Publisher: Cornell University Press
ISBN: 1501718487
Category : History
Languages : en
Pages : 473
Book Description
In his rich and learned new book about the naturalization of foreigners, Peter Sahlins offers an unusual and unexpected contribution to the histories of immigration, nationality, and citizenship in France and Europe. Through a study of foreign citizens, Sahlins discovers and documents a premodern world of legal citizenship, its juridical and administrative fictions, and its social practices. Telling the story of naturalization from the sixteenth to the early nineteenth centuries, Unnaturally French offers an original interpretation of the continuities and ruptures of absolutist and modern citizenship, in the process challenging the historiographical centrality of the French Revolution.Unnaturally French is a brilliant synthesis of social, legal, and political history. At its core are the tens of thousands of foreign citizens whose exhaustively researched social identities and geographic origins are presented here for the first time. Sahlins makes a signal contribution to the legal history of nationality in his comprehensive account of the theory, procedure, and practice of naturalization.

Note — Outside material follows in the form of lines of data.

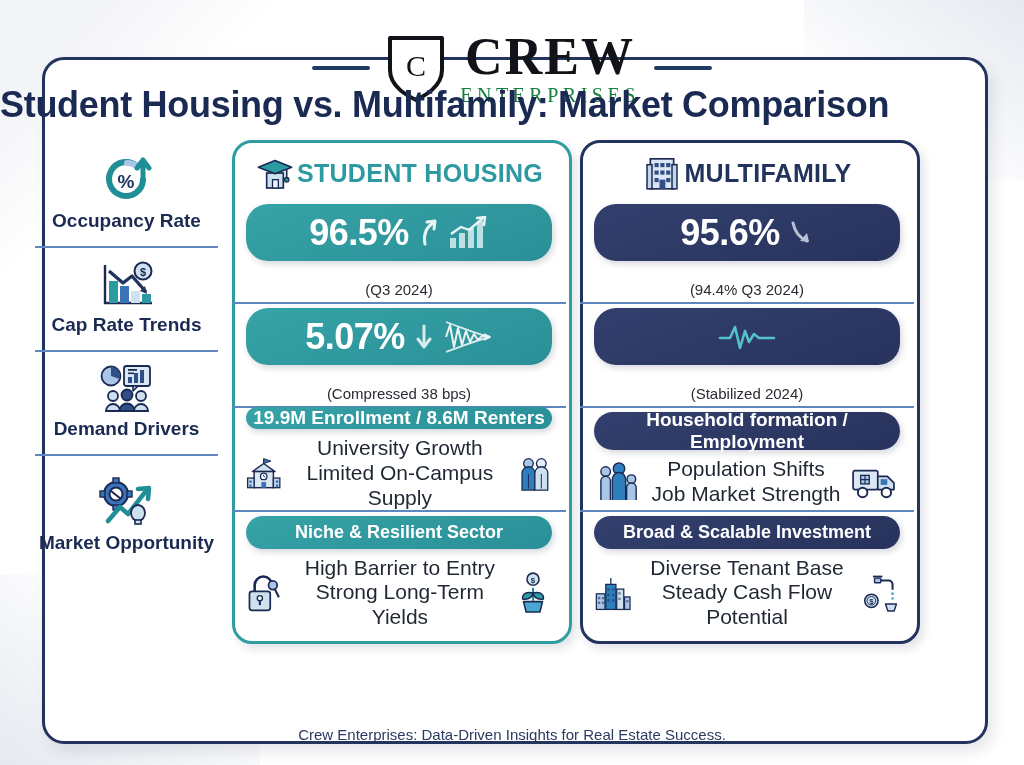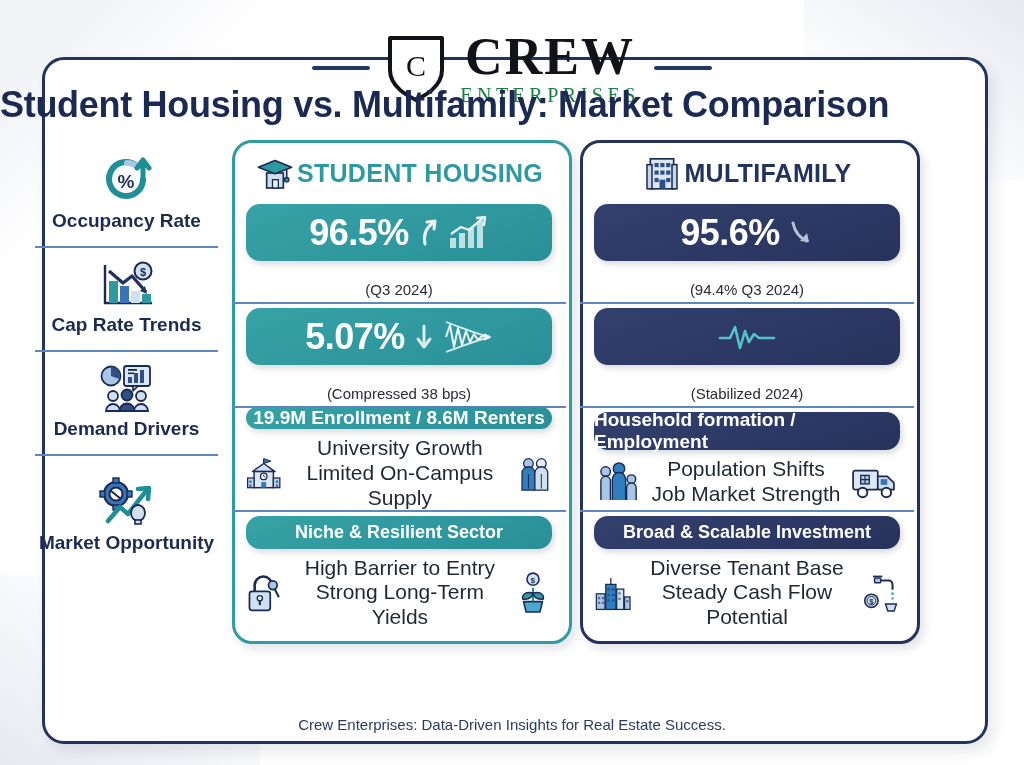--- a/index.html
+++ b/index.html
@@ -108,26 +108,26 @@
     grid-template-rows:104px 104px 104px 122px;
     z-index:7;
   }
   .cell{
     position:relative;display:flex;flex-direction:column;align-items:center;
     justify-content:center;padding:4px 14px;box-sizing:border-box;
   }
   .cell.div{border-bottom:2px solid #5d87bf;}
 
   .pill{
-    width:100%;box-sizing:border-box;border-radius:14px;
+    width:100%;box-sizing:border-box;border-radius:22px;
     display:flex;align-items:center;justify-content:center;gap:8px;
     color:#fff;box-shadow:2px 3px 6px rgba(30,40,70,.18);
   }
   .pill.teal{background:linear-gradient(160deg,#36a3a6 0%,#2a8f98 100%);}
-  .pill.navy{background:linear-gradient(160deg,#33406e 0%,#27335c 100%);}
+  .pill.navy{background:linear-gradient(160deg,#33406e 0%,#27335c 100%);text-align:center;}
 
   .pill-big{height:58px;}
   .pill-big .pill-text{font-size:36px;font-weight:700;letter-spacing:-.5px;}
   .pill-mid{height:38px;}
   .pill-mid .pill-text{font-size:19px;font-weight:700;}
   .pill-sm{height:36px;}
   .pill-sm .pill-text{font-size:18px;font-weight:700;}
 
   .sub{
     margin-top:20px;font-size:15px;color:#2b2b33;text-align:center;
@@ -135,21 +135,21 @@
 
   .detail-row{
     margin-top:7px;display:flex;align-items:center;justify-content:center;gap:10px;
     width:100%;
   }
   .detail-text{
     font-size:21px;color:#1f2733;text-align:center;line-height:1.18;
   }
 
   .footer{
-    position:absolute;left:0;right:0;bottom:32px;text-align:center;
+    position:absolute;left:0;right:0;bottom:22px;text-align:center;
     font-size:15px;color:#2b3a63;z-index:6;
   }
 
   svg{display:block;}
 </style>
 </head>
 <body>
 
 <div class="bg-wash"></div>
 <div class="bg-wash2"></div>

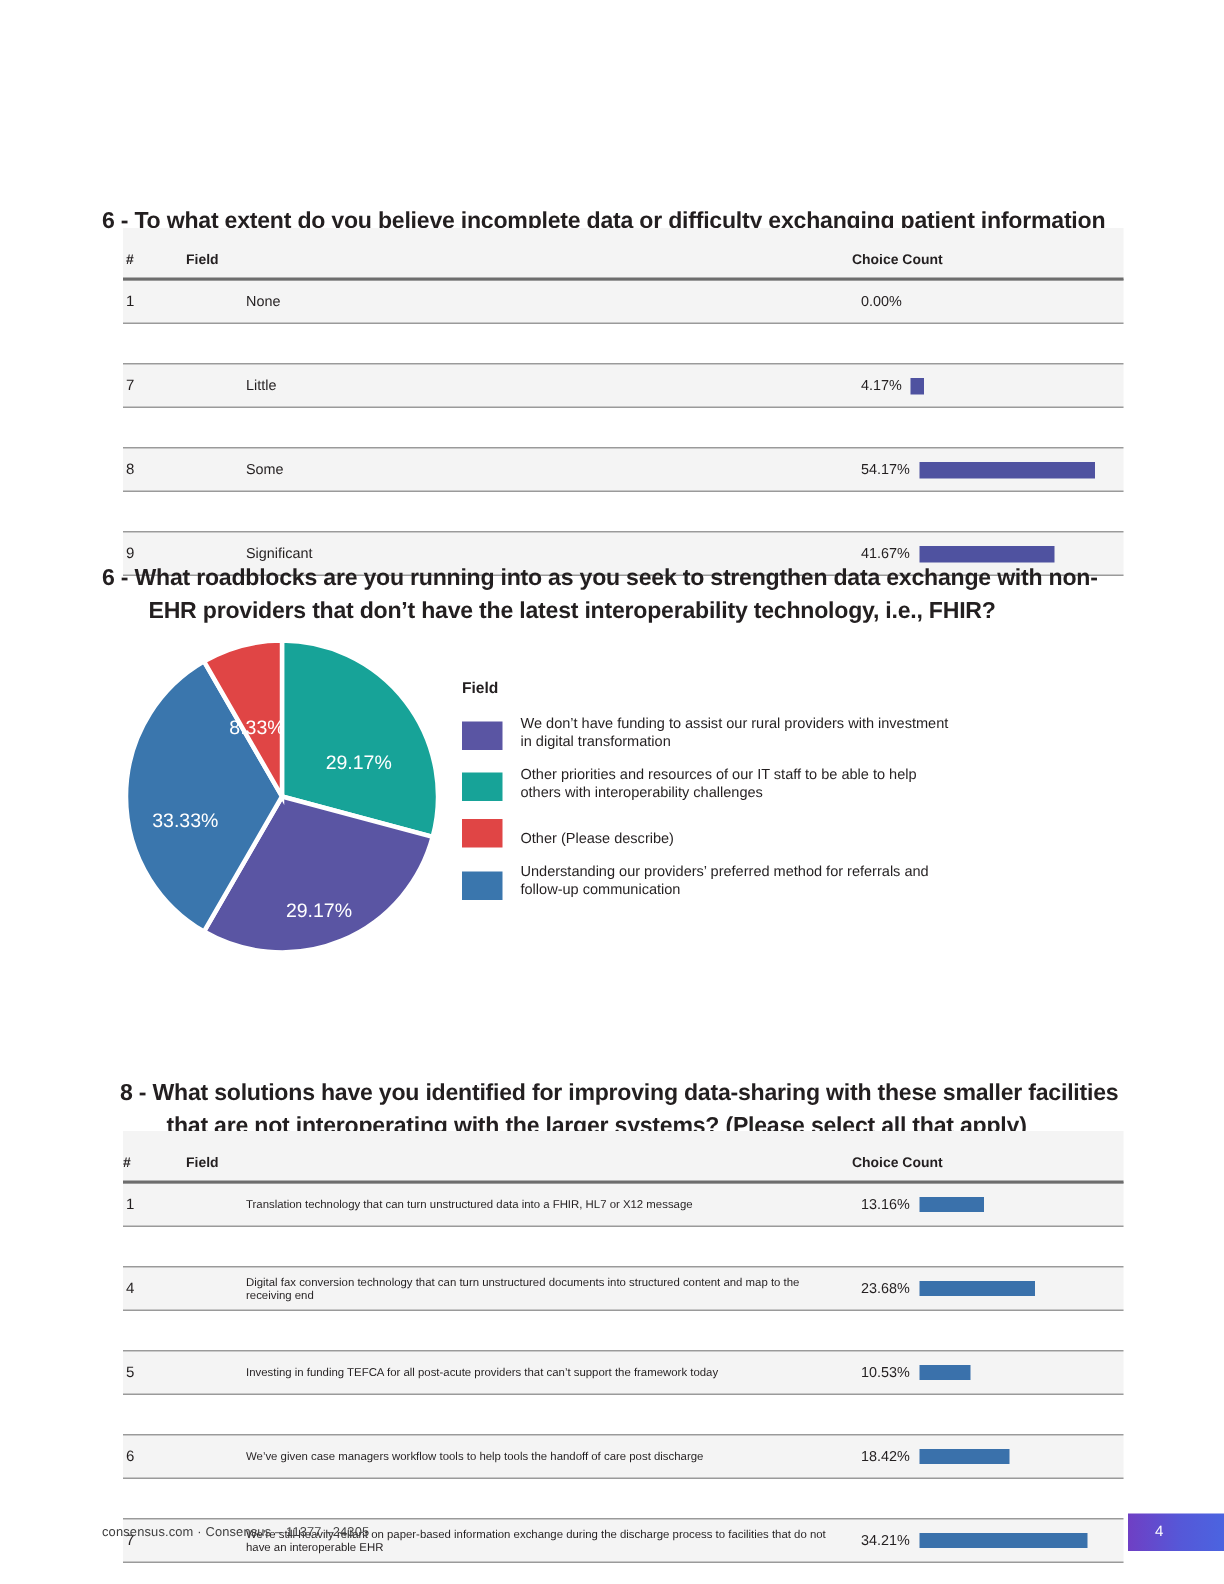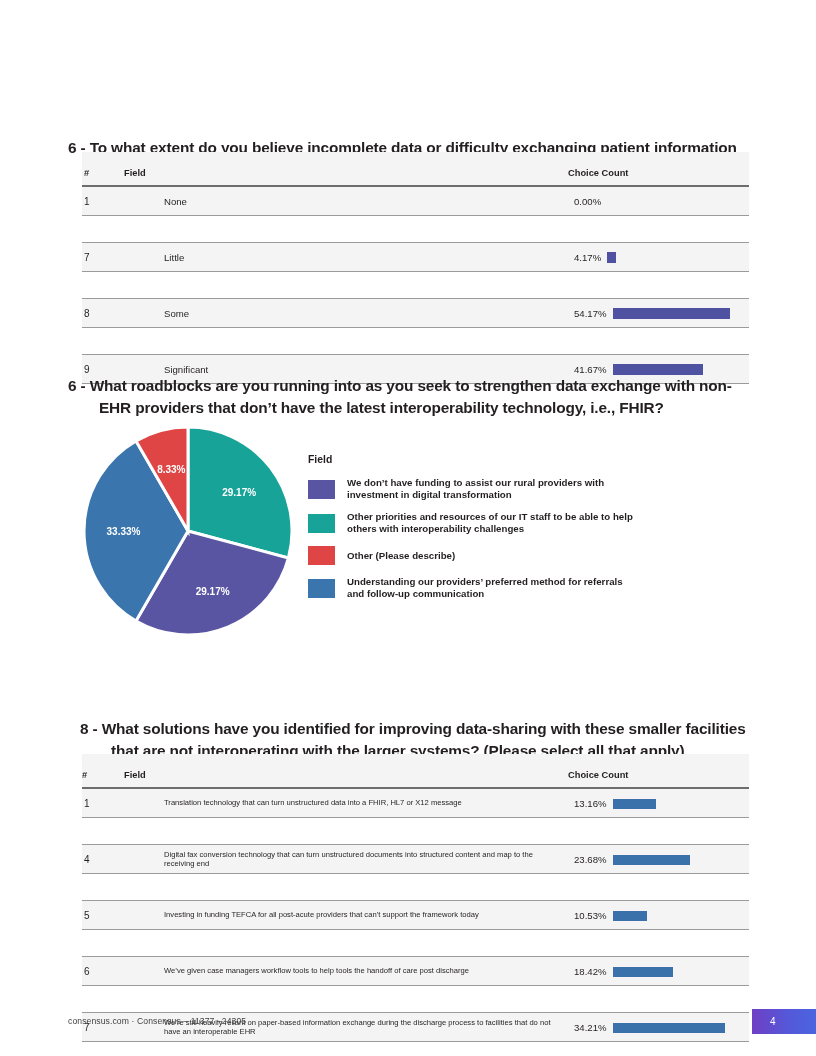--- a/index.html
+++ b/index.html
@@ -82,21 +82,21 @@
     font-size: 9.2px;
     color: #231f20;
     line-height: 11px;
     padding-right: 8px;
   }
   .cell-count {
     padding: 0;
   }
   .countwrap {
     display: flex;
-    align-items: flex-end;
+    align-items: flex-start;
     gap: 6px;
     padding-left: 6px;
   }
   .pct {
     font-size: 9.6px;
     color: #231f20;
     white-space: nowrap;
     flex: 0 0 auto;
   }
   .barzone {
@@ -146,43 +146,43 @@
   #pie {
     position: absolute;
     left: 14px;
     top: 11px;
     width: 212px;
     height: 212px;
   }
   .pie-label {
     position: absolute;
     color: #ffffff;
-    font-size: 10px;
-    font-weight: bold;
+    font-size: 13px;
+    font-weight: normal;
     white-space: nowrap;
+    margin-top: 16px;
   }
 
   
   #legend {
     position: absolute;
     left: 240px;
     top: 40px;
     width: 330px;
   }
   #legend .legend-title {
     font-size: 10.4px;
     font-weight: bold;
     color: #231f20;
     margin-bottom: 12px;
   }
   .legend-item {
     display: flex;
-    align-items: center;
+    align-items: flex-end;
     margin-bottom: 11px;
-    font-weight: bold;
   }
   .legend-swatch {
     flex: 0 0 auto;
     width: 27px;
     height: 19px;
     margin-right: 12px;
     margin-top: 1px;
   }
   .legend-label {
     font-size: 9.7px;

In his political history of the making and unmaking of the French absolute monarchy, Sahlins considers the shifting policies toward immigrants, foreign citizens, and state membership.Sahlins argues that the absolute citizen, exemplified in Louis XIV's attempt to tax all foreigners in 1697, gave way to new practices in the middle of the eighteenth century. This "citizenship revolution," long before 1789, produced changes in private and in political culture that led to the abolition of the distinction between foreigners and citizens. Sahlins shows how the Enlightenment and the political failure of the monarchy in France laid the foundations for the development of an exclusively political citizen, in opposition to the absolute citizen who had been above all a legal subject. The author completes his original book with a study of naturalization under Napoleon and the Bourbon Restoration. Tracing the twisted history of the foreign citizen from the Old Regime to the New, Sahlins sheds light on the continuities and ruptures of the revolutionary process, and also its consequences.